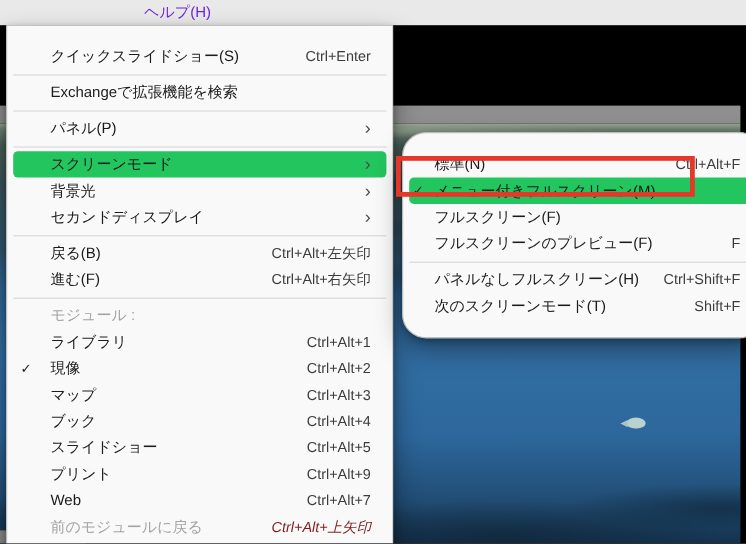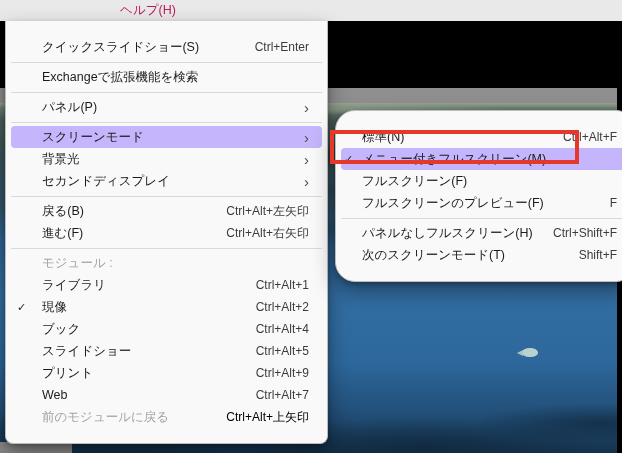--- a/index.html
+++ b/index.html
@@ -10,21 +10,21 @@
     font-family:"Liberation Sans", sans-serif;
     -webkit-font-smoothing:antialiased;
   }
   
   .menubar {
     position:absolute; left:0; top:0; width:622px; height:21px;
     background:#e9e9e9; display:flex; align-items:stretch; z-index:5;
   }
   .menubar-item {
     display:flex; align-items:center; padding:0 12px;
-    font-size:12.5px; color:#be185d; cursor:default; white-space:nowrap;
+    font-size:12.5px; color:#6d28d9; cursor:default; white-space:nowrap;
   }
   .menubar-item.selected { color:#fff; }
   
   .gray-band { position:absolute; left:0; top:88px; width:617px; height:15px; background:#8f8f8f; }
   .photo {
     position:absolute; left:0; top:103px; width:617px; height:350px;
     background:
       radial-gradient(ellipse 300px 9px at 300px 6px,  rgba(196,206,186,.40), rgba(196,206,186,0) 70%),
       radial-gradient(ellipse 120px 16px at 80px 28px,  rgba(96,106,72,.55),  rgba(96,106,72,0) 70%),
       radial-gradient(ellipse 160px 20px at 300px 52px, rgba(24,40,46,.60),   rgba(24,40,46,0) 70%),
@@ -60,29 +60,29 @@
   }
   .main-menu { left:5px; top:21px; width:323px; border-top:none; border-radius:0 0 8px 8px; }
   .sub-menu  { left:335px; top:110px; width:301px; border-radius:20px; }
   .menu-item {
     position:relative; height:22px; margin:0 5px; border-radius:4px;
     display:flex; align-items:center;
     padding:0 13px 0 31px;
     font-size:12.5px; color:#1b1b1b; white-space:nowrap; cursor:default;
   }
   .sub-menu .menu-item { padding-left:21px; }
-  .menu-item.highlighted { background:#c4b5fd; }
+  .menu-item.highlighted { background:#22c55e; }
   .menu-item.header, .menu-item.disabled { color:#a3a3a3; }
   .menu-item .check {
     position:absolute; left:6px; top:50%; transform:translateY(-50%);
     font-size:11px; color:#1b1b1b;
   }
   .sub-menu .menu-item .check { left:3px; }
   .menu-item .shortcut { margin-left:auto; font-size:12px; color:#3c3c3c; padding-left:18px; }
-  .menu-item.disabled .shortcut { color:#000000; }
+  .menu-item.disabled .shortcut { color:#7f1d1d;font-style:italic; }
   .menu-item .arrow { margin-left:auto; font-size:15px; line-height:1; color:#4a4a4a; padding-left:18px; }
   .menu-divider { height:1px; background:#d9d9d9; margin:3.5px 5px; }
   
   .red-box {
     position:absolute; left:330px; top:130px; width:249px; height:34px;
     border:4px solid #e5382b; z-index:20; pointer-events:none;
   }
 </style>
 </head>
 <body>
@@ -145,20 +145,24 @@
       <div class="menu-item">
         <span class="label">ライブラリ</span>
         <span class="shortcut">Ctrl+Alt+1</span>
       </div>
       <div class="menu-item">
         <span class="check">✓</span>
         <span class="label">現像</span>
         <span class="shortcut">Ctrl+Alt+2</span>
       </div>
       <div class="menu-item">
+        <span class="label">マップ</span>
+        <span class="shortcut">Ctrl+Alt+3</span>
+      </div>
+      <div class="menu-item">
         <span class="label">ブック</span>
         <span class="shortcut">Ctrl+Alt+4</span>
       </div>
       <div class="menu-item">
         <span class="label">スライドショー</span>
         <span class="shortcut">Ctrl+Alt+5</span>
       </div>
       <div class="menu-item">
         <span class="label">プリント</span>
         <span class="shortcut">Ctrl+Alt+9</span>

• • • • • • •

◆ Problem description: Each line above must be repeated exactly in the answer, with pictures omitted.

◆ Solution to the exercise:
--- a/index.html
+++ b/index.html
@@ -10,21 +10,21 @@
     font-family:"Liberation Sans", sans-serif;
     -webkit-font-smoothing:antialiased;
   }
   
   .menubar {
     position:absolute; left:0; top:0; width:622px; height:21px;
     background:#e9e9e9; display:flex; align-items:stretch; z-index:5;
   }
   .menubar-item {
     display:flex; align-items:center; padding:0 12px;
-    font-size:12.5px; color:#be185d; cursor:default; white-space:nowrap;
+    font-size:12.5px; color:#6d28d9; cursor:default; white-space:nowrap;
   }
   .menubar-item.selected { color:#fff; }
   
   .gray-band { position:absolute; left:0; top:88px; width:617px; height:15px; background:#8f8f8f; }
   .photo {
     position:absolute; left:0; top:103px; width:617px; height:350px;
     background:
       radial-gradient(ellipse 300px 9px at 300px 6px,  rgba(196,206,186,.40), rgba(196,206,186,0) 70%),
       radial-gradient(ellipse 120px 16px at 80px 28px,  rgba(96,106,72,.55),  rgba(96,106,72,0) 70%),
       radial-gradient(ellipse 160px 20px at 300px 52px, rgba(24,40,46,.60),   rgba(24,40,46,0) 70%),
@@ -60,29 +60,29 @@
   }
   .main-menu { left:5px; top:21px; width:323px; border-top:none; border-radius:0 0 8px 8px; }
   .sub-menu  { left:335px; top:110px; width:301px; border-radius:20px; }
   .menu-item {
     position:relative; height:22px; margin:0 5px; border-radius:4px;
     display:flex; align-items:center;
     padding:0 13px 0 31px;
     font-size:12.5px; color:#1b1b1b; white-space:nowrap; cursor:default;
   }
   .sub-menu .menu-item { padding-left:21px; }
-  .menu-item.highlighted { background:#c4b5fd; }
+  .menu-item.highlighted { background:#22c55e; }
   .menu-item.header, .menu-item.disabled { color:#a3a3a3; }
   .menu-item .check {
     position:absolute; left:6px; top:50%; transform:translateY(-50%);
     font-size:11px; color:#1b1b1b;
   }
   .sub-menu .menu-item .check { left:3px; }
   .menu-item .shortcut { margin-left:auto; font-size:12px; color:#3c3c3c; padding-left:18px; }
-  .menu-item.disabled .shortcut { color:#000000; }
+  .menu-item.disabled .shortcut { color:#7f1d1d;font-style:italic; }
   .menu-item .arrow { margin-left:auto; font-size:15px; line-height:1; color:#4a4a4a; padding-left:18px; }
   .menu-divider { height:1px; background:#d9d9d9; margin:3.5px 5px; }
   
   .red-box {
     position:absolute; left:330px; top:130px; width:249px; height:34px;
     border:4px solid #e5382b; z-index:20; pointer-events:none;
   }
 </style>
 </head>
 <body>
@@ -145,20 +145,24 @@
       <div class="menu-item">
         <span class="label">ライブラリ</span>
         <span class="shortcut">Ctrl+Alt+1</span>
       </div>
       <div class="menu-item">
         <span class="check">✓</span>
         <span class="label">現像</span>
         <span class="shortcut">Ctrl+Alt+2</span>
       </div>
       <div class="menu-item">
+        <span class="label">マップ</span>
+        <span class="shortcut">Ctrl+Alt+3</span>
+      </div>
+      <div class="menu-item">
         <span class="label">ブック</span>
         <span class="shortcut">Ctrl+Alt+4</span>
       </div>
       <div class="menu-item">
         <span class="label">スライドショー</span>
         <span class="shortcut">Ctrl+Alt+5</span>
       </div>
       <div class="menu-item">
         <span class="label">プリント</span>
         <span class="shortcut">Ctrl+Alt+9</span>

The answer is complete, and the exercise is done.